Às vésperas do Dia Mundial da Obesidade, celebrado em 4 de março, dados da Pesquisa Vigitel 2025, divulgada pelo Ministério da Saúde no final de janeiro, reforçam o alerta para o avanço das Doenças Crônicas Não Transmissíveis (DCNT) no Brasil. Entre 2006 e 2024, a obesidade entre adultos cresceu 118%, enquanto os diagnósticos de diabetes aumentaram 135%, o excesso de peso 47% e a hipertensão arterial 31%.
O levantamento aponta que apenas 31% da população consome frutas e hortaliças regularmente, índice que permanece estagnado. A prática de atividade física no deslocamento diário caiu de 17% em 2009 para 11,3% em 2024, embora tenha havido crescimento de 42,3% na prática de atividade física moderada no tempo livre. Quanto à qualidade do sono, 20,2% dos adultos dormem menos de seis horas por noite, e 31,7% relatam insônia, especialmente entre as mulheres.

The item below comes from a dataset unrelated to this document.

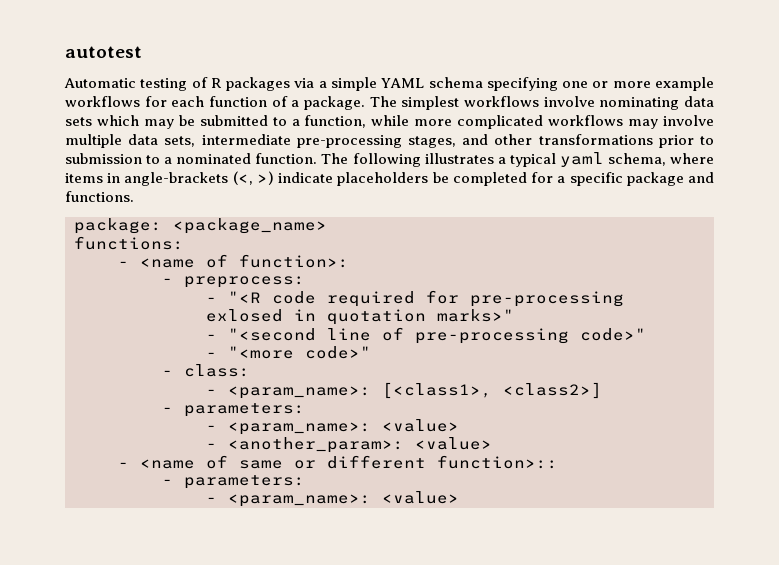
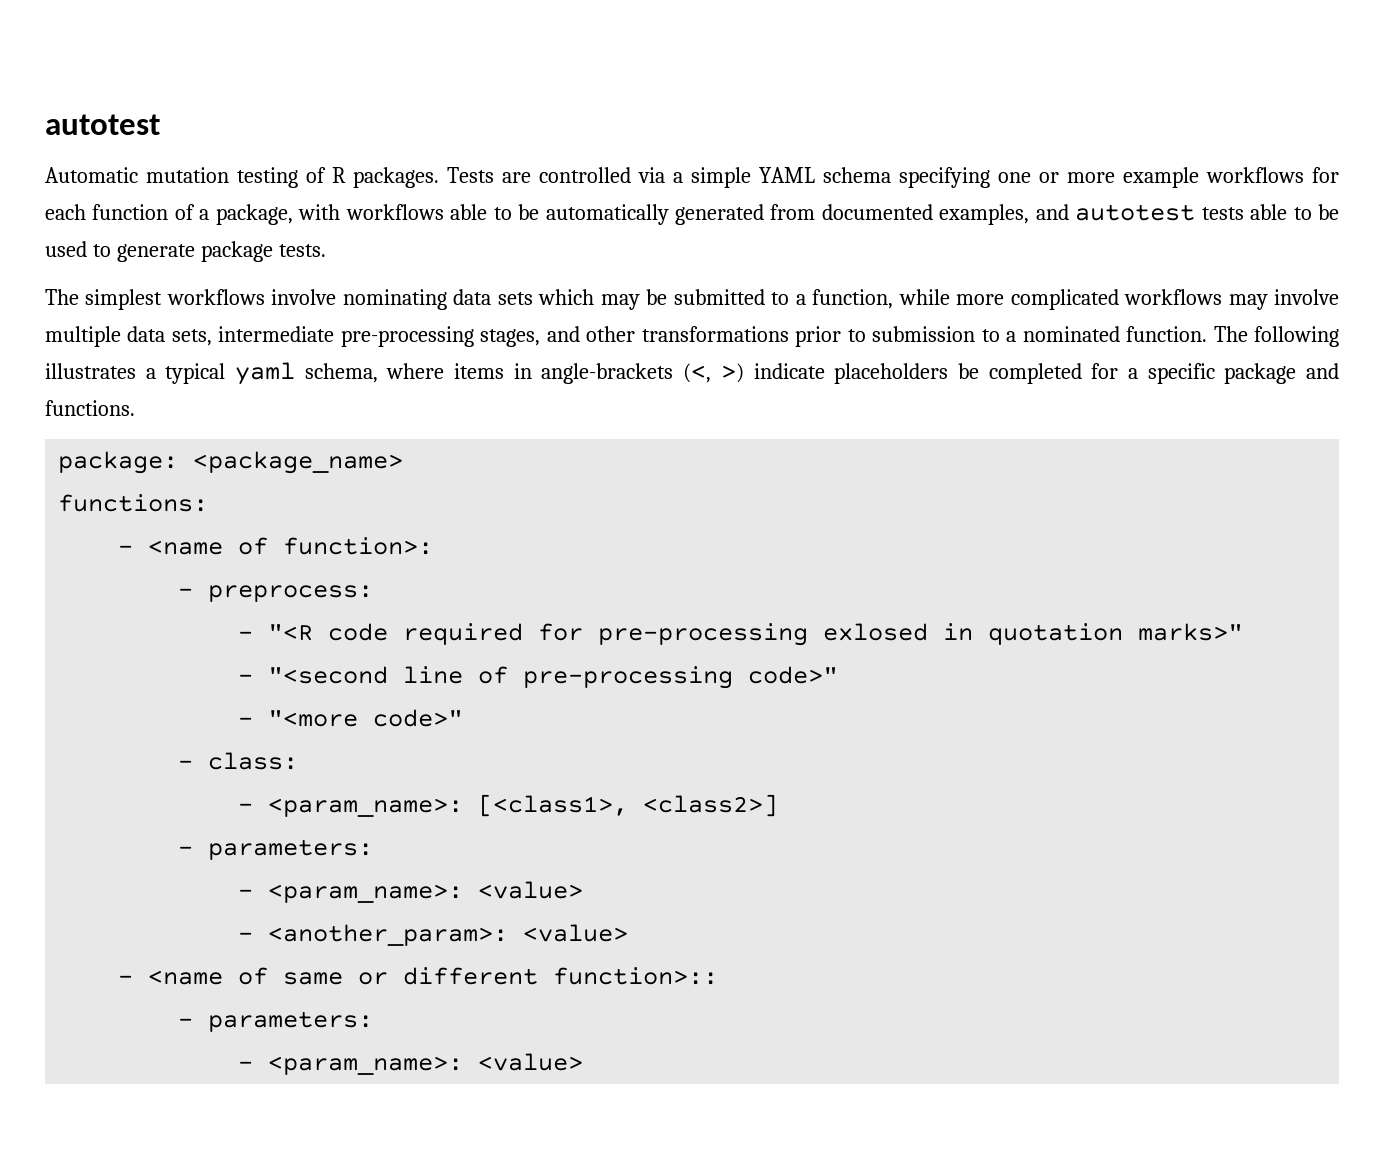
(136, 83) none -> [146,167,229,183] mutation
[226,77,291,91] packages -> [353,167,631,188] packages. Tests are controlled
[304,96,365,110] package. -> [215,204,1340,225] [45,241,326,262] package, with workflows able to be automatically generated from documented examples, and autotest tests able to be used to generate package tests. //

Para o médico nutrólogo Prof. Dr. Durval Ribas Filho, fellow da The Obesity Society (EUA) e presidente da Associação Brasileira de Nutrologia (ABRAN), os dados da Vigitel não devem ser analisados isoladamente e mostram que a combinação de sedentarismo no dia a dia, sono inadequado e padrões alimentares que pouco evoluíram cria um cenário favorável ao desenvolvimento e ao avanço da obesidade e de outras doenças crônicas. “Cuidar da saúde hoje passa por escolhas simples, mas constantes: alimentação equilibrada, atividade física regular e sono de qualidade são pilares inseparáveis da saúde e precisam fazer parte das políticas públicas e da rotina da população”, afirma.
O especialista esclarece fatos e crenças que podem auxiliar no dia a dia no controle da obesidade e do sobrepeso.
Obesidade é apenas falta de força de vontade e uma questão estética?
Crença – Trata-se de uma doença crônica e multifatorial, que pode ser influenciada por aspectos genéticos, metabolismo, ambiente, questões hormonais, emocionais e sociais. É uma condição clínica com impactos físicos, metabólicos e psicológicos relevantes.
Sobrepeso e obesidade aumentam o risco de doenças crônicas?
Fato – Esses quadros estão associados a maior risco de diabetes tipo 2, hipertensão, doenças cardiovasculares, alguns tipos de câncer e doenças articulares.
Basta o IMC (Índice de Massa Corporal) para diagnosticar obesidade?
Crença – O IMC é apenas uma das ferramentas. É necessária uma avaliação mais ampla, que inclua composição corporal, distribuição de gordura e riscos metabólicos.
Obesidade pode ocorrer mesmo com uma alimentação aparentemente adequada?
Fato – Diversos fatores podem influenciar o ganho e o controle do peso, como alterações hormonais, resistência à insulina, uso de medicamentos, sono inadequado, genética e ambiente.
Criança obesa poderá ser um adulto obeso?
Fato – A obesidade na infância não determina, necessariamente, a obesidade na vida adulta, mas aumenta de forma significativa esse risco. O excesso de peso precoce favorece alterações metabólicas e comportamentais que tendem a se manter ao longo dos anos. A epigenética ajuda a explicar esse processo, ao envolver modificações na forma como os genes se expressam, influenciadas por fatores ambientais como alimentação inadequada, sedentarismo, privação de sono, estresse e até condições gestacionais.
Nem toda pessoa obesa tem exames alterados?
Fato – Existe o chamado “obeso metabolicamente saudável”, que têm obesidade pelo IMC, poréms não apresentam, naquele momento, as principais alterações metabólicas normalmente associadas ao excesso de peso. Mas essa condição pode ser transitória e não dispensa acompanhamento médico e monitoramento de riscos futuros.
Dietas extremamente restritivas são a melhor solução?
Crença – Podem levar ao efeito sanfona, perda de massa muscular e prejuízos metabólicos.
Atividade física é essencial no tratamento da obesidade?
Fato – Além de auxiliar no controle do peso, melhora a sensibilidade à insulina, a saúde cardiovascular e a saúde mental.
Obesidade tem tratamento?
Fato – Existem várias condutas médicas, mas devem ser individualizadas e podem incluir dietas, mudanças no estilo de vida, medicamentos , várias combinadas e, em alguns casos, cirurgia. O acompanhamento é multiprofissional e essencial.